А теперь задайте себе вопрос и попытайтесь на него ответить, как должна Татьяна называть Любовь Ивановну? Когда она, имея больного ребенка с приговором врачей, что ничего нельзя изменить и ничем нельзя помочь, услышала от Любови Ивановны: «Не обещаю, но попытаюсь Вам помочь». И попыталась… Теперь, видя радостное лицо своей дочери, Татьяна нисколько не сомневается в ее счастливой судьбе. И благодарит ту, которая не только дала надежду, но и сделала все, чтобы Юленька стала здоровым и полноценным человеком. Да она для нее сейчас даже больше, чем мать. Кстати, мать Татьяны не пытается устраивать сцены ревности, как другие, а с большой любовью и теплотой относится к Мамуле.
Вернусь к собственной истории. Мы дождались приема. Моя Ольга долго мучила меня вопросами: «Ну откуда Любовь Ивановна узнала, что я бываю злой, что я ленюсь и много вру?». Когда мы расставались, Любовь Ивановна, улыбаясь, сказала нам: «Постарайтесь приехать на следующий год на семинары. А тебя, Оля, если будешь продолжать врать, когда приедешь, я побью, а если сильно будешь врать, побью раньше, даже на расстоянии». Я видела, конечно, что она шутит с моей дочерью, но девочка отнеслась к этим словам очень серьезно. Дома, после очередного вранья, Оля слегла с высокой температурой. Ей даже пришлось делать уколы. Аж шесть раз в день! У нее все болело, она ходила как побитая и тогда решила, что ее побили на расстоянии. Это был последний случай, когда моя Оля врала.

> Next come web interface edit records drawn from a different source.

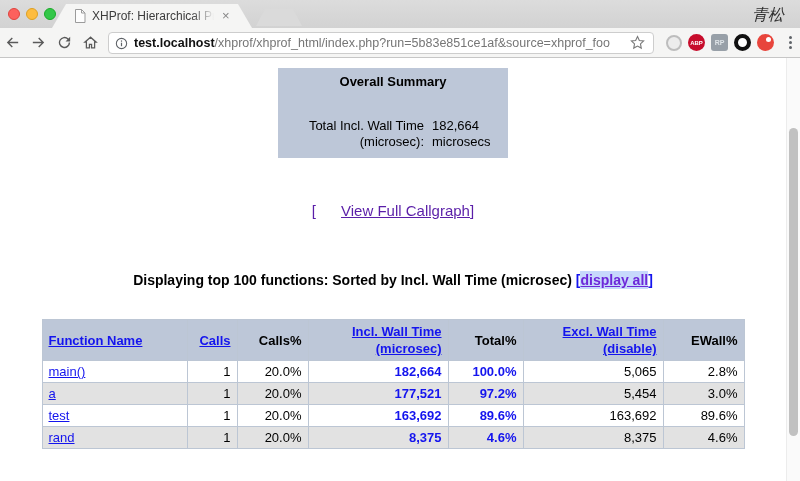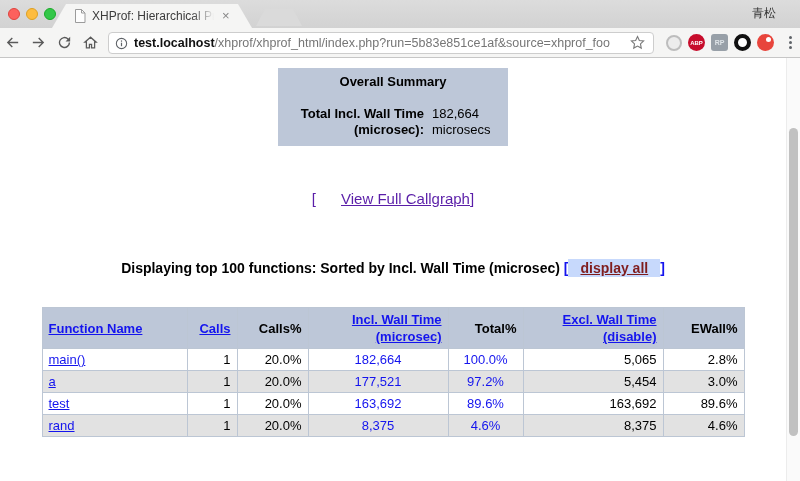--- a/index.html
+++ b/index.html
@@ -32,21 +32,21 @@
     content: ""; position: absolute; right: 0; top: 0; width: 26px; height: 100%;
     background: linear-gradient(90deg, rgba(245,245,244,0), #f5f5f4 85%);
   }
   .tab-close { margin-left: 4px; font-size: 13px; color: #878787; line-height: 12px; cursor: default; }
 
   .new-tab-btn {
     position: absolute; left: 256px; bottom: 2px; width: 46px; height: 17px;
     background: #dadada;
     clip-path: polygon(9px 0, 37px 0, 46px 100%, 0 100%);
   }
-  .profile-name { position: absolute; right: 24px; top: 5px; font-size: 12px; color: #2f2f2f; }
+  .profile-name { position: absolute; right: 16px; top: 5px; font-size: 16px; color: #2f2f2f; font-style: italic; }
 
   .toolbar {
     height: 30px; background: #f5f5f4; border-bottom: 1px solid #c6c6c6;
     display: flex; align-items: center; padding: 0 0; gap: 2px;
   }
   .nav-btn { width: 24px; height: 24px; display: flex; align-items: center; justify-content: center; flex: 0 0 auto; }
   .nav-btn svg { width: 17px; height: 17px; }
 
   .url-bar {
     flex: 1 1 auto; height: 22px; margin: 0 4px 0 4px; max-width: 562px;
@@ -82,55 +82,55 @@
     position: absolute; right: 2px; top: 70px; width: 9px; height: 308px;
     background: #c1c1c1; border-radius: 5px;
   }
 
   .content { width: 786px; }
 
   table.summary {
     margin: 10px auto 0; background: #bdc7d8; border-collapse: collapse;
     width: 230px; font-size: 13px; color: #000;
   }
-  table.summary td, table.summary th { padding: 8px 4px; line-height: 16px; }
+  table.summary td, table.summary th { padding: 14px 4px; line-height: 16px; }
   table.summary th.sum-title { text-align: center; font-size: 13px; padding-top: 6px; }
-  .sum-label { font-weight: bold; text-align: right; width: 150px; vertical-align: middle; }
+  .sum-label { font-weight: normal; text-align: right; width: 150px; vertical-align: middle; }
   .sum-value { text-align: left; vertical-align: middle; }
   table.summary tr:last-child td { padding-bottom: 8px; }
 
   .callgraph-line { text-align: center; margin-top: 44px; font-size: 15px; }
   .callgraph-line a, .cg-bracket { color: #5a1ea8; }
   .callgraph-line a { text-decoration: underline; cursor: pointer; margin-left: 25px; }
 
   .heading-line { text-align: center; margin-top: 53px; font-size: 14px; font-weight: bold; color: #000; }
   .hl-bracket { color: #1414ee; }
   .display-all {
-    color: #7f1d1d; background: #c7d9fc; text-decoration: underline;
-    padding: 1px 12px; cursor: pointer;
+    color: #6d28d9; background: #c7d9fc; text-decoration: underline;
+    padding: 1px 0; cursor: pointer;
   }
 
   table.report {
     margin: 31px auto 0; border-collapse: collapse; width: 702px;
     font-size: 13px; table-layout: fixed;
   }
   table.report th, table.report td {
     border: 1px solid #bcc6d4; padding: 2px 6px; line-height: 17px;
   }
   table.report thead th { background: #bdc7d8; font-weight: bold; vertical-align: middle; padding: 3px 6px; }
   th.h-fn { width: 145px; text-align: left; }
   th.h-calls { width: 50px; text-align: right; }
   th.h-callspct { width: 71px; text-align: right; }
   th.h-incl { width: 140px; text-align: right; }
   th.h-iwall { width: 75px; text-align: right; }
   th.h-excl { width: 140px; text-align: right; }
   th.h-ewall { width: 81px; text-align: right; }
   table.report a { color: #1414ee; text-decoration: underline; cursor: pointer; }
   td.c-num { text-align: right; color: #000; }
-  td.c-blue { text-align: center; color: #1414ee; }
+  td.c-blue { text-align: right; color: #1414ee; font-weight: bold; }
   tr.stripe td { background: #e2e2e2; }
 </style>
 </head>
 <body>
 
 <div class="tab-strip">
   <div class="traffic-lights">
     <span class="tl tl-red"></span>
     <span class="tl tl-yellow"></span>
     <span class="tl tl-green"></span>

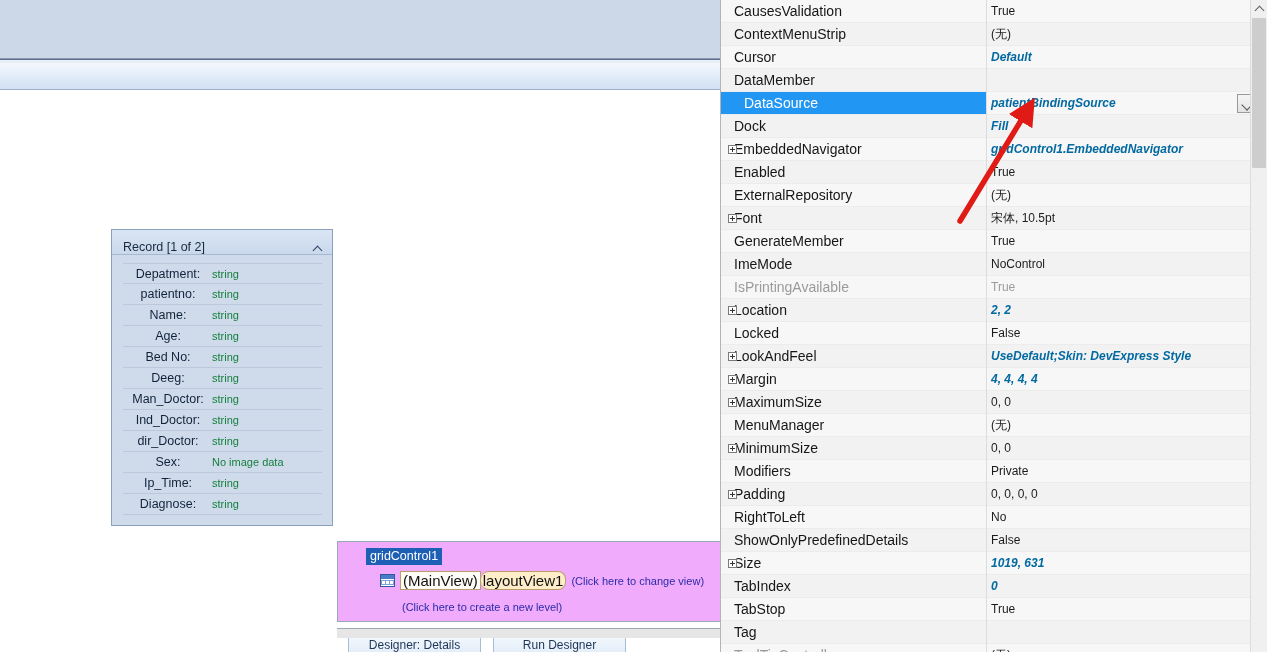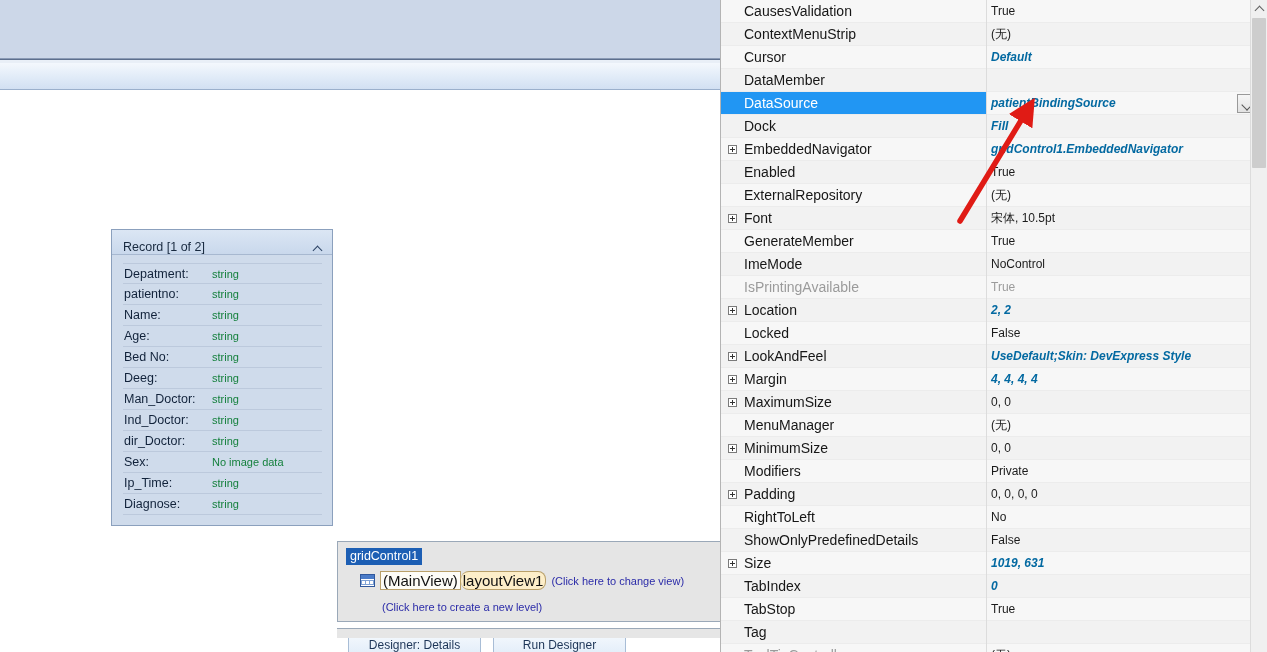--- a/index.html
+++ b/index.html
@@ -80,20 +80,21 @@
     content: "";
     position: absolute;
     left: 1px; top: 4px;
     width: 6px; height: 6px;
     border-left: 1.6px solid #2c4365;
     border-top: 1.6px solid #2c4365;
     transform: rotate(45deg);
   }
   #record-fields {
     padding: 8px 10px 10px 11px;
+    text-align: center;
   }
   .field-row {
     display: flex;
     align-items: center;
     height: 21px;
     background: #cfdbeb;
     border-bottom: 1px solid #bcc9dc;
     box-sizing: border-box;
   }
   .field-row:first-child { border-top: 1px solid #bcc9dc; }
@@ -108,24 +109,25 @@
     font-size: 11px;
     color: #15803d;
     white-space: nowrap;
   }
 
   
   #gridtag-panel {
     position: absolute;
     left: 337px; top: 541px;
     width: 383px; height: 81px;
-    background: #e5e5e5;
+    background: #f0abfc;
     border: 1px solid #9aa8b8;
     border-right: none;
     box-sizing: border-box;
+    padding-left: 20px;
   }
   #gridtag-title-wrap {
     padding: 4px 0 0 8px;
   }
   #gridtag-title {
     display: inline-block;
     background: #1d5fb4;
     color: #ffffff;
     font-size: 12.5px;
     padding: 1px 4px 2px 4px;
@@ -255,21 +257,21 @@
   .prop-expander::after {
     content: "";
     position: absolute;
     left: 3px; top: 1px;
     width: 1px; height: 5px;
     background: #333333;
   }
   .prop-name {
     width: 265px;
     flex: none;
-    padding-left: 23px;
+    padding-left: 13px;
     font-size: 14px;
     color: #161616;
     white-space: nowrap;
     overflow: hidden;
     box-sizing: border-box;
   }
   .prop-name.dim { color: #9b9b9b; }
   .prop-value {
     flex: 1;
     padding-left: 5px;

По приезде домой, у меня появилось желание свозить свою мать в Дивеево, к источнику Батюшки Серафима Саровского. Дорога сложилась очень удачно. Матери там стало легче. Но, вернувшись домой, она стала вести себя так, словно на ней бесы покатались – жизнь стала еще более невыносимой. Как-то, растопив баню, я ушла к соседке, а мать пошла мыться. Не помню, сколько я отсутствовала – этот вечер у меня, как в тумане. Проходя мимо бани, я услышала, что мать с кем-то разговаривает. Вскоре до меня дошло, что она говорила сама с собой: «А ты смерти моей хочешь? Ты дома моего хочешь? А я буду назло тебе жить, столько, сколько сердце мое выдержит!» Я догадалась, что речь шла обо мне. Сказать, что в ту минуту я испытала шок – не сказать о пережитом мной ничего! Сначала мне показалось, что меня облили помоями из грязного ушата, потом бросили в горящую топку. У меня перехватило дыхание. Я не могла ни говорить, ни плакать. В голове стучали вопросы, на которые я не могла найти ответа: «За что она так со мной? Почему она думает, что я желаю ей смерти? Что мне делать?» И если раньше мне давала силы жить дочь, ради нее я все принимала со смирением, то теперь, даже она не могла меня удержать от принятия страшного решения. Я, как медик, знала, как можно легко уйти из жизни, и даже врачи не определят, что произошло. Я уже выбрала время ухода – ближайшая ночная смена. Но ночью мне приснился сон: Любовь Ивановна, строгая такая, грозила мне пальчиком, как маленькому ребенку. В ее глазах было столько боли, что я проснулась с этой болью. Наутро я написала письмо в газету «Семья»: «Люди добрые, кто читал книги Любови Ивановны Пановой, и у кого есть возможность, приютите меня с ребенком». Мне, конечно, никто не ответил, так как письма моего даже не напечатали.